Thanks for responding. I was hoping my thoughts on the issue were incorrect, but apparently not. Doesn't that kind of defeat the purpose of the Vantec adapter? Most of the time, these bad babies are used to move/copy data from a failing drive, as far as notebook computers are concerned. Based on your response, a user could simply install their HD in another nootbook, boot it, and copy the files to an attached external drive. If you boot a notebook, with the failing HD attached (using the vantec), would it not become part of the boot sequence and appear as just another drive on the system, requiring a password for access (like a shared drive)?
 

madmat

Soup Nazi
No, it doesn't defeat the purpose of the dongle. That's just the nastiness of password protecting your files and I assumed that it was the notebook that had failed and not the drive which is common. Ya know the scenario, clumsy user drops the notebook, the mobo takes a dump because of it but the drive's intact.

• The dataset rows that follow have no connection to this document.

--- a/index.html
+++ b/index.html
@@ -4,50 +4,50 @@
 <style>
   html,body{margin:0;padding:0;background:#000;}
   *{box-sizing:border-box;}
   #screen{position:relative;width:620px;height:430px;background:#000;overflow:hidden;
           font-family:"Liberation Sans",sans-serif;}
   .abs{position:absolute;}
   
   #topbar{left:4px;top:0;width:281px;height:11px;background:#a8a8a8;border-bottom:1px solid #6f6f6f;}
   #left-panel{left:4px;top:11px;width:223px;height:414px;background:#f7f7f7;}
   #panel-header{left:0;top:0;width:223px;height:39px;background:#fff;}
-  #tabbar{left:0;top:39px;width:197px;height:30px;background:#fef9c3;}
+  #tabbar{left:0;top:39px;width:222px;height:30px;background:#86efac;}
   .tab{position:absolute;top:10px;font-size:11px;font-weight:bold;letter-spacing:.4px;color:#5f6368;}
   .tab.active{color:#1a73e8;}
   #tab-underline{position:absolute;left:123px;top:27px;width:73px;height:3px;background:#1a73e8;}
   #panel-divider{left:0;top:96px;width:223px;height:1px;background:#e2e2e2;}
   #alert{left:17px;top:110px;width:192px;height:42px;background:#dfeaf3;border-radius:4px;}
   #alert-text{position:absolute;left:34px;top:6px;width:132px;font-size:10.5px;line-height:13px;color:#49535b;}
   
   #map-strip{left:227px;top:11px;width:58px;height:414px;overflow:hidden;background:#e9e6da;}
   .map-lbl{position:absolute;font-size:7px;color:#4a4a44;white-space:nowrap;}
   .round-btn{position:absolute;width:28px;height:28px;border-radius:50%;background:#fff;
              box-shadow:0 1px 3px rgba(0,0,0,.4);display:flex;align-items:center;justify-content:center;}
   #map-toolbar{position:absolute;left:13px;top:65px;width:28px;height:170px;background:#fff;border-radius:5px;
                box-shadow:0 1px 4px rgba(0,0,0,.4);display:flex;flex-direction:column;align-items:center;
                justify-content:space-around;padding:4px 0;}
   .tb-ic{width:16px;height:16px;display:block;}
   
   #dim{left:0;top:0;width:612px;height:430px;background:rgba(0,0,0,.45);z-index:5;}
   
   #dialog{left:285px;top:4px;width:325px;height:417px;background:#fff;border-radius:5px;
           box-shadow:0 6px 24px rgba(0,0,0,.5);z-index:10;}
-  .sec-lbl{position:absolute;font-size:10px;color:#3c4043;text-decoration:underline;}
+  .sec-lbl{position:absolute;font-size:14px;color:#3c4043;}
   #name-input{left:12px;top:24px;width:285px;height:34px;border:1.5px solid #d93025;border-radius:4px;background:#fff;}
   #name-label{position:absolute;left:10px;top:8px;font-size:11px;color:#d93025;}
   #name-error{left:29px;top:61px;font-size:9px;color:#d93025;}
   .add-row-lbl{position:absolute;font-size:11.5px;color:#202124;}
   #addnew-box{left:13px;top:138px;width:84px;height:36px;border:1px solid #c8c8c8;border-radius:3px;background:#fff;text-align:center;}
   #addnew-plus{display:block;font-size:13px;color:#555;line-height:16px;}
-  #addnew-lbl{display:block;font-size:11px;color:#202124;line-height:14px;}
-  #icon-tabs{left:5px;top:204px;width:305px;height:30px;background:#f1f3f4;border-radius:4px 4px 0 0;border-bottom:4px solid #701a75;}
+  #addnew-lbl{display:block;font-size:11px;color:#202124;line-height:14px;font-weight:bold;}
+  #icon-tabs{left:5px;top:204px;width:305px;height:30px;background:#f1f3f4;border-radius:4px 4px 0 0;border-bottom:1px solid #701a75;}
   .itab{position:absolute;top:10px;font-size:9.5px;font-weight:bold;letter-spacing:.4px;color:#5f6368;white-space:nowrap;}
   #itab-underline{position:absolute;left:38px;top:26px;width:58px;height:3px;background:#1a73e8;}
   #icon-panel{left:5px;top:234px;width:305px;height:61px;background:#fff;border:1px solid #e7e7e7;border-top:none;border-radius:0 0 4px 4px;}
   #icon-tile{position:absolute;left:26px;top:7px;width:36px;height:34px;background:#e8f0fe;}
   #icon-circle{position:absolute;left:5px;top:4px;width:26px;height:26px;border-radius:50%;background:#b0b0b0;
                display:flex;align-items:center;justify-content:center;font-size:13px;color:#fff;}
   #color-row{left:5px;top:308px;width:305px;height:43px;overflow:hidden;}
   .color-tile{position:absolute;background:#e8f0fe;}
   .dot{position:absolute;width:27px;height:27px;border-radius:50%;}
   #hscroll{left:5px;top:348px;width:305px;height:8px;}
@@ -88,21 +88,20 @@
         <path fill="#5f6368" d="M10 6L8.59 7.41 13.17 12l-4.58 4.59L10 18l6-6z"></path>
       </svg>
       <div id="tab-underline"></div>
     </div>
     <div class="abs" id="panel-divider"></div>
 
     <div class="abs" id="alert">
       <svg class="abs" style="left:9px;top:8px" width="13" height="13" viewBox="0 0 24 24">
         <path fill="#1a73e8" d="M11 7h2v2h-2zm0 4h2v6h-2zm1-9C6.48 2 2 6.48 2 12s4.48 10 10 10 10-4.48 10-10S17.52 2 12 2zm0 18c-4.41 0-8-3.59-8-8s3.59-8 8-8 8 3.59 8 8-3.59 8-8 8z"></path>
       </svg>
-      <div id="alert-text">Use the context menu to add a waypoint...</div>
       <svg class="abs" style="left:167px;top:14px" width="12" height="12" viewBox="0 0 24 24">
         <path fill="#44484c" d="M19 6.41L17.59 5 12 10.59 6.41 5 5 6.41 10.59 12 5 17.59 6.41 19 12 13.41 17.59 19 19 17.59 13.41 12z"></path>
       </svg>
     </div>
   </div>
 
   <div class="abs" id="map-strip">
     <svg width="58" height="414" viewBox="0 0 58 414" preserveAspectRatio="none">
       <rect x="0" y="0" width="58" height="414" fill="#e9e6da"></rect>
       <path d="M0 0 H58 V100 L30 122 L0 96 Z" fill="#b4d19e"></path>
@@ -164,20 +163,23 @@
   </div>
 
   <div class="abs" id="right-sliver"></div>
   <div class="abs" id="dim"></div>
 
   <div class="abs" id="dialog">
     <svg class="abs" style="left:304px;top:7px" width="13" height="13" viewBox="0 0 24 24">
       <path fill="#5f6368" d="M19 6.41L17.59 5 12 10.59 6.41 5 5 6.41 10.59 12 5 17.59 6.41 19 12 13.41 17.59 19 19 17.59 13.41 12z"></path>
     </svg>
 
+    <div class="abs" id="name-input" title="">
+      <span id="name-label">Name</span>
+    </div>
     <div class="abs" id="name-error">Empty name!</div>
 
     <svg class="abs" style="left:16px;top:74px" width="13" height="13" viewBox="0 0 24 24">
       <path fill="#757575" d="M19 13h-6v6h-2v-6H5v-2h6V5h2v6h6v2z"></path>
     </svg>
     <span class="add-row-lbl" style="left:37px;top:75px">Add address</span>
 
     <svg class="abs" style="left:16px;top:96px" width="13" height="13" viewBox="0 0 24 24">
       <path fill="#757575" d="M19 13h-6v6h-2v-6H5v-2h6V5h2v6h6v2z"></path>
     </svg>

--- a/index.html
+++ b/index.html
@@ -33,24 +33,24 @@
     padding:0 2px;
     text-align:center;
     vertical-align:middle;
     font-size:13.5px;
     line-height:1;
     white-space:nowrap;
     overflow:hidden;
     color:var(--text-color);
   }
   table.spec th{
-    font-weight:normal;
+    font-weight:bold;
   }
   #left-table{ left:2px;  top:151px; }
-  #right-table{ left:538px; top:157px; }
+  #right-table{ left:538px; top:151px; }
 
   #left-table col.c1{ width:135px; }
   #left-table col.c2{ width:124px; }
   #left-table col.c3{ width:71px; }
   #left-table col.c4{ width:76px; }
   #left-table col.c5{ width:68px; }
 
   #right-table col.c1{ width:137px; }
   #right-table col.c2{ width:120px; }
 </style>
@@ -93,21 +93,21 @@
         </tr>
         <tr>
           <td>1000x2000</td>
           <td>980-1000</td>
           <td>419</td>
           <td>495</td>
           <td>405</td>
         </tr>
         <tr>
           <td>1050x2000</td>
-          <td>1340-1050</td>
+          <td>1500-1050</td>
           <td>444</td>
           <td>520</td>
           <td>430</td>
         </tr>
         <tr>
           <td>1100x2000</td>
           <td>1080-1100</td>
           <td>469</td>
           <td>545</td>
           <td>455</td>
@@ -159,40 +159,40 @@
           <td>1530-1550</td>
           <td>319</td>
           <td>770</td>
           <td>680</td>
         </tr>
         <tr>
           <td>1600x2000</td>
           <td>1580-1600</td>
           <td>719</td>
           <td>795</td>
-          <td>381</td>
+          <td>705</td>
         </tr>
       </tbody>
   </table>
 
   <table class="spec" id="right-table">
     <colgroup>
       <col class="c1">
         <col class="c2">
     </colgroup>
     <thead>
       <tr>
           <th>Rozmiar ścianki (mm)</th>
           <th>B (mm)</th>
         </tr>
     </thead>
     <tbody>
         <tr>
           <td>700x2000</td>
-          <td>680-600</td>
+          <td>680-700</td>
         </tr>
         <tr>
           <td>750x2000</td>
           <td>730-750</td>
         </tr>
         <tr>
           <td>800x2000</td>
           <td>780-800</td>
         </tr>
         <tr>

As to the use of the dongle, I use it to access drives outside of my computer period. Failing drives or good drives just because I don't feel like cracking my PC open and wiring it in. I mean if one of my drives was failing I'd be more apt to toss the drive I want to send the data to onto the dongle and transfer the data to it from within Window$ because I keep my files password protected.